Whoops, XD   www.furaffinity.net/user/BJD  and www.furaffinity.net/user/geckos


----------



## Volkodav (Sep 7, 2010)

Molly said:


> "The thing I enjoy doing the most? Teenfurs"


 
Ohhh yeah that is the best so far lmao
"I sure do enjoy doing Teenfurs"


----------



## Redregon (Sep 7, 2010)

i have to admit, there seems to be a disproportionately large lot of babyfur related groups... 

why? seems redundant to me. (though i know exactly why... too many babyfurs that want to be the center of attention.)


----------



## Volkodav (Sep 7, 2010)

Redregon said:


> i have to admit, there seems to be a disproportionately large lot of babyfur related groups...
> 
> why? seems redundant to me. (though i know exactly why... too many babyfurs that want to be the center of attention.)


 
I'm curious as to why we can't have an anti-cub group yet they're allowed to crinklewag their swampcrack, mudbutts in our damn faces all day.


----------



## Taralack (Sep 7, 2010)

Clayton said:


> I'm curious as to why we can't have an anti-cub group yet they're allowed to crinklewag their swampcrack, mudbutts in our damn faces all day.


 
Didn't there use to be one, and that got banhammered due to drama or some such thing?


----------



## Gavrill (Sep 7, 2010)

Clayton said:


> I'm curious as to why we can't have an anti-cub group yet they're allowed to crinklewag their swampcrack, mudbutts in our damn faces all day.


 
Yeah, how come we can't have anti-ANYTHING? "I'm a babyfur and I love dressing up in diapers and sucking on a pacifier" and we're not allowed to create a group that says "Hey that's gross"?
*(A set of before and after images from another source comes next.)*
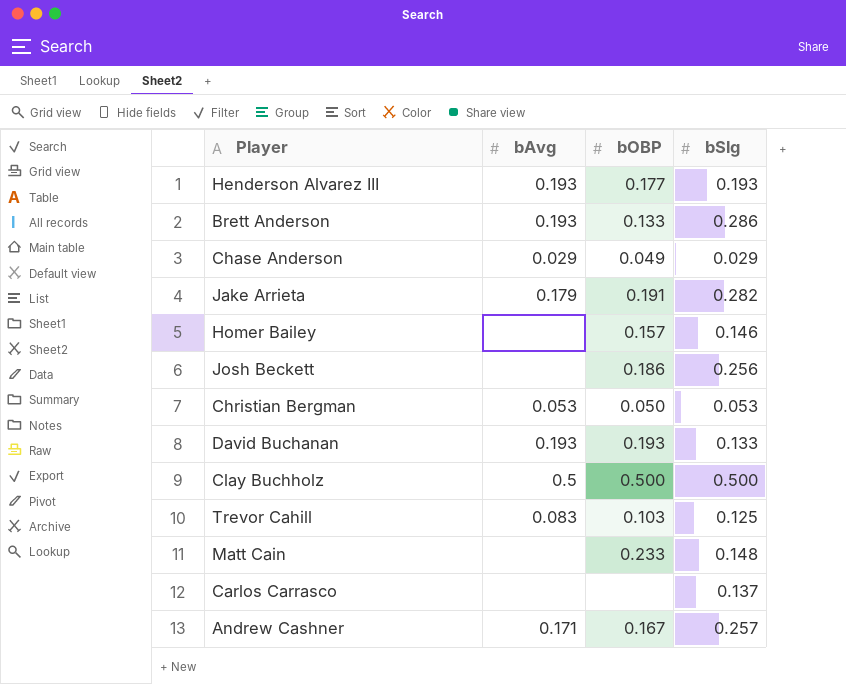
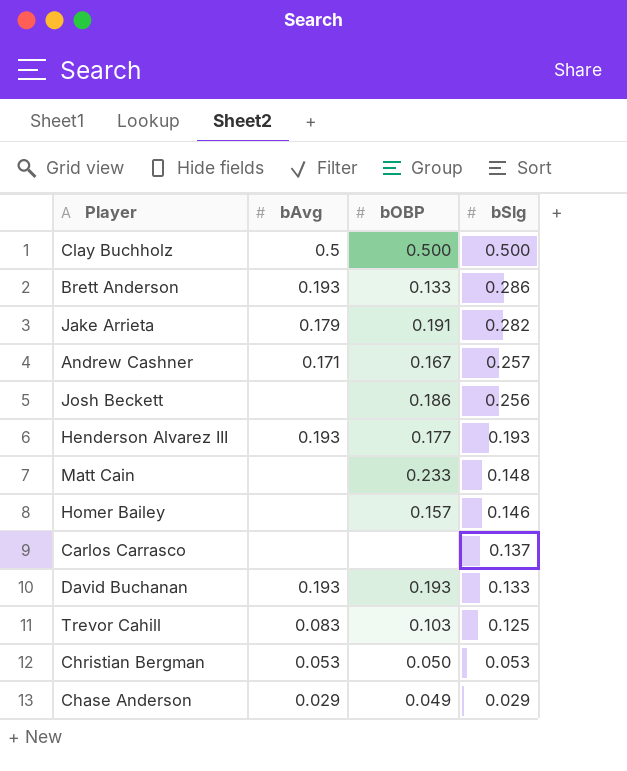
row order: none -> bSlg descending

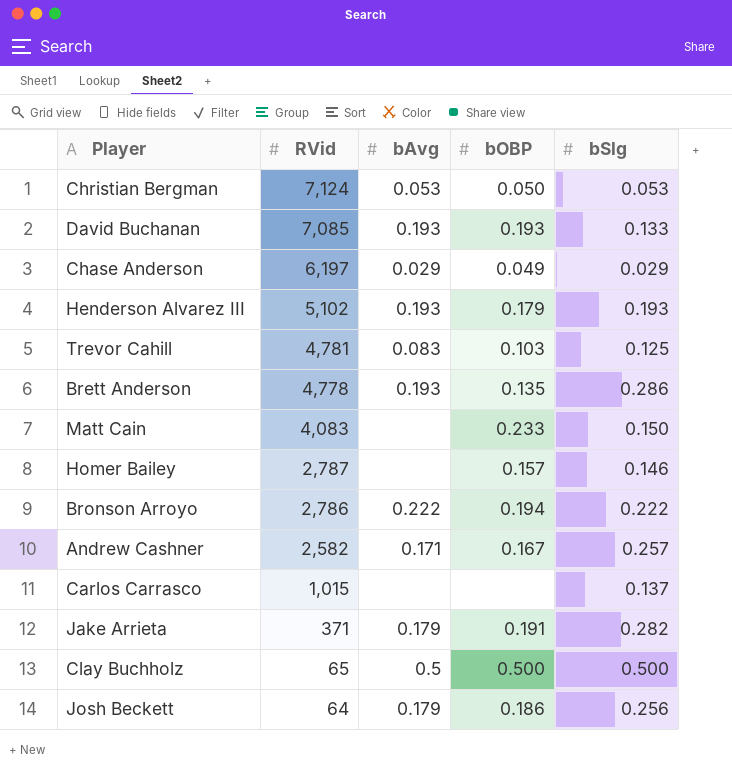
row order: bSlg descending -> RVid descending
column RVid | position: none -> 2
Henderson Alvarez III | bOBP: 0.177 -> 0.179
Brett Anderson | bOBP: 0.133 -> 0.135
Matt Cain | bSlg: 0.148 -> 0.150
row Bronson Arroyo: none -> 2,786 | 0.222 | 0.194 | 0.222
Josh Beckett | bAvg: none -> 0.179

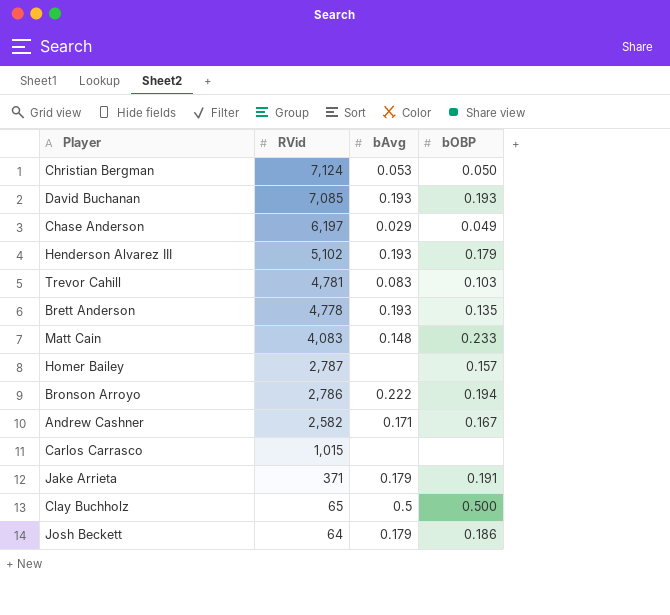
column bSlg | position: 5 -> none
Matt Cain | bAvg: none -> 0.148

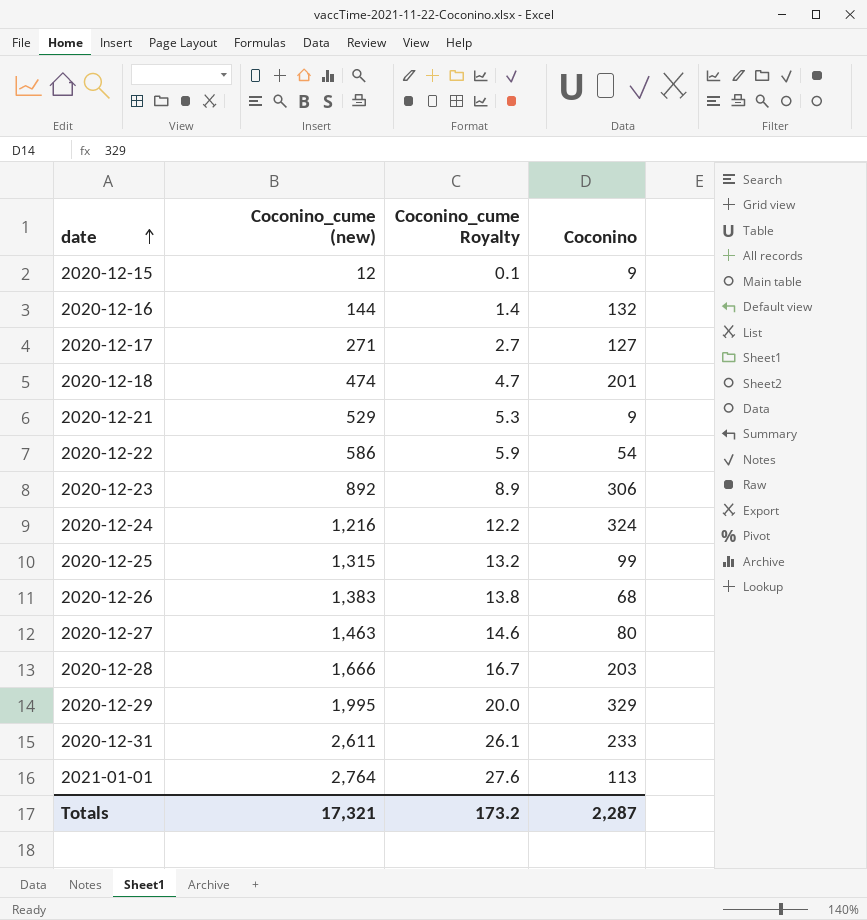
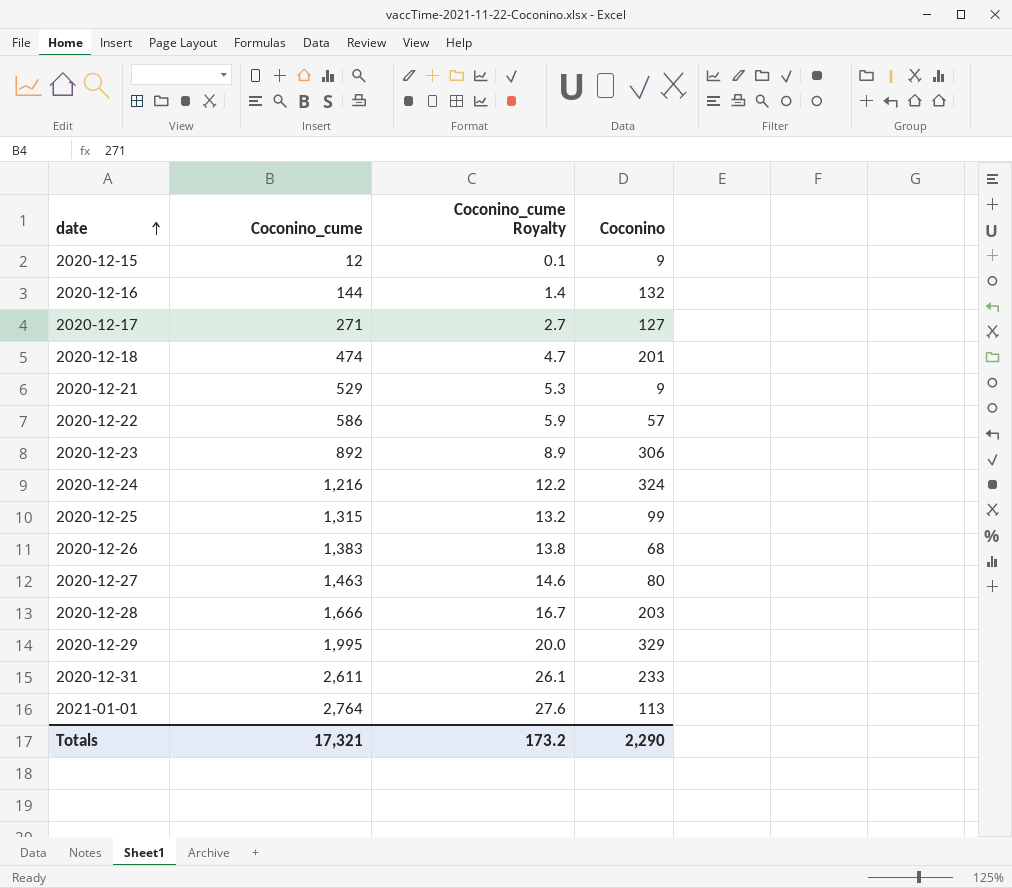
column name: Coconino_cume (new) -> Coconino_cume
2020-12-22 | Coconino: 54 -> 57
Totals | Coconino: 2,287 -> 2,290

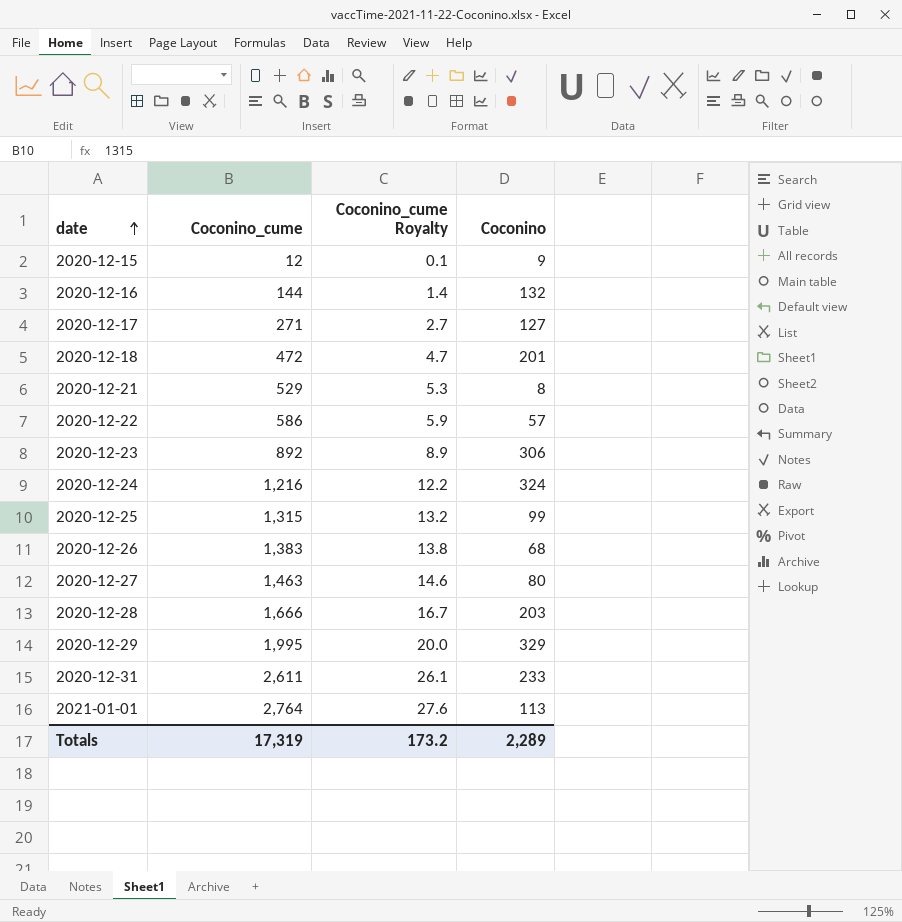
2020-12-18 | Coconino_cume: 474 -> 472
2020-12-21 | Coconino: 9 -> 8
Totals | Coconino_cume: 17,321 -> 17,319
Totals | Coconino: 2,290 -> 2,289

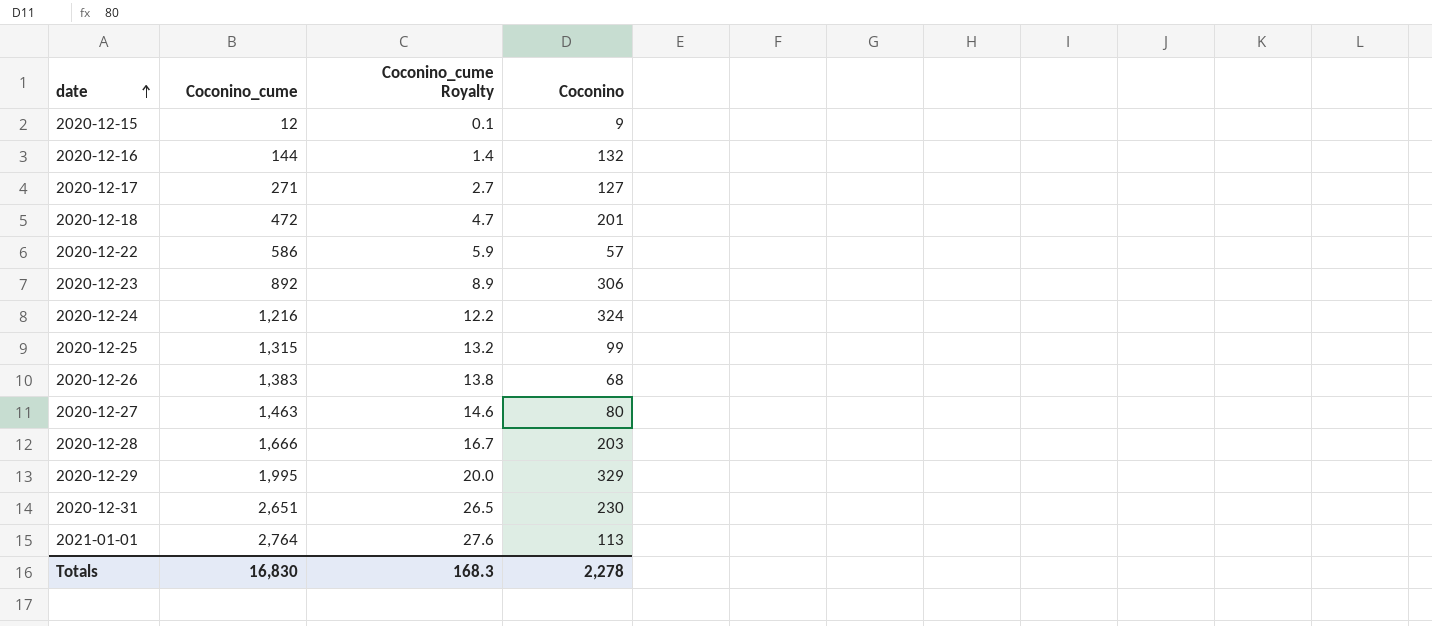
row 2020-12-21: 529 | 5.3 | 8 -> none
2020-12-31 | Coconino_cume: 2,611 -> 2,651
2020-12-31 | Coconino_cume Royalty: 26.1 -> 26.5
2020-12-31 | Coconino: 233 -> 230
Totals | Coconino_cume: 17,319 -> 16,830
Totals | Coconino_cume Royalty: 173.2 -> 168.3
Totals | Coconino: 2,289 -> 2,278

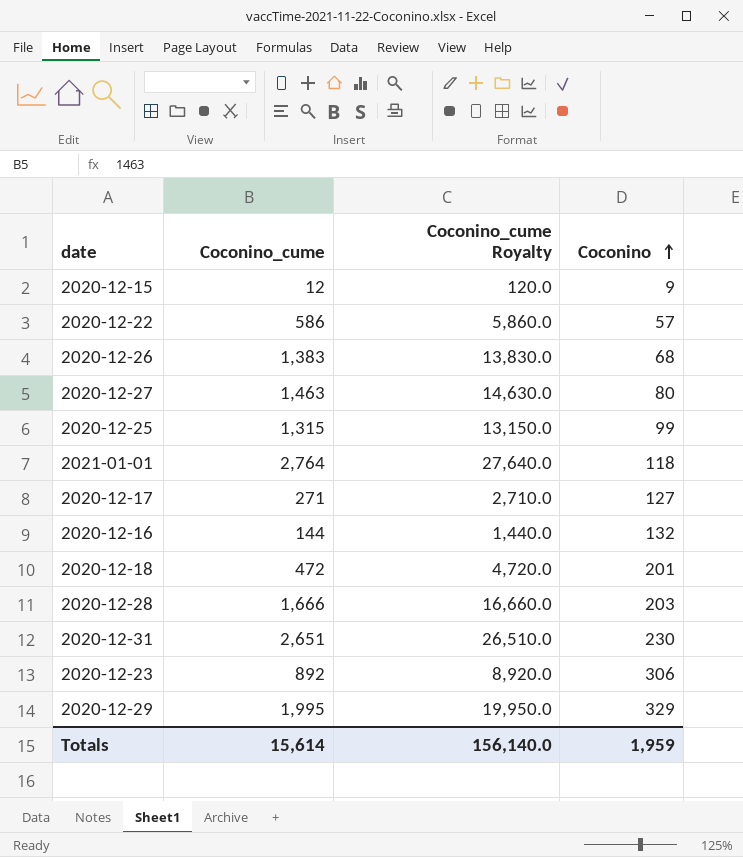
row order: date ascending -> Coconino ascending
column Coconino_cume Royalty | formula: [Coconino_cume] * 0.01 -> [Coconino_cume] * 10
row 2020-12-24: 1,216 | 12.2 | 324 -> none
2021-01-01 | Coconino: 113 -> 118
Totals | Coconino_cume: 16,830 -> 15,614
Totals | Coconino_cume Royalty: 168.3 -> 156,140.0
Totals | Coconino: 2,278 -> 1,959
Whatever, man. After they banned loli but not BABY ANIMALS I gave up on reasoning with furries.


----------



## blackpelt (Sep 7, 2010)

well im trying to make a group. but for some reason wont let me. what would be the reason?


----------



## Volkodav (Sep 7, 2010)

Toraneko said:


> Didn't there use to be one, and that got banhammered due to drama or some such thing?


 Yep. I don't know exactly why it was banned.


Molly said:


> Yeah, how come we can't have anti-ANYTHING? "I'm a babyfur and I love dressing up in diapers and sucking on a pacifier" and we're not allowed to create a group that says "Hey that's gross"?
> 
> Whatever, man. After they banned loli but not BABY ANIMALS I gave up on reasoning with furries.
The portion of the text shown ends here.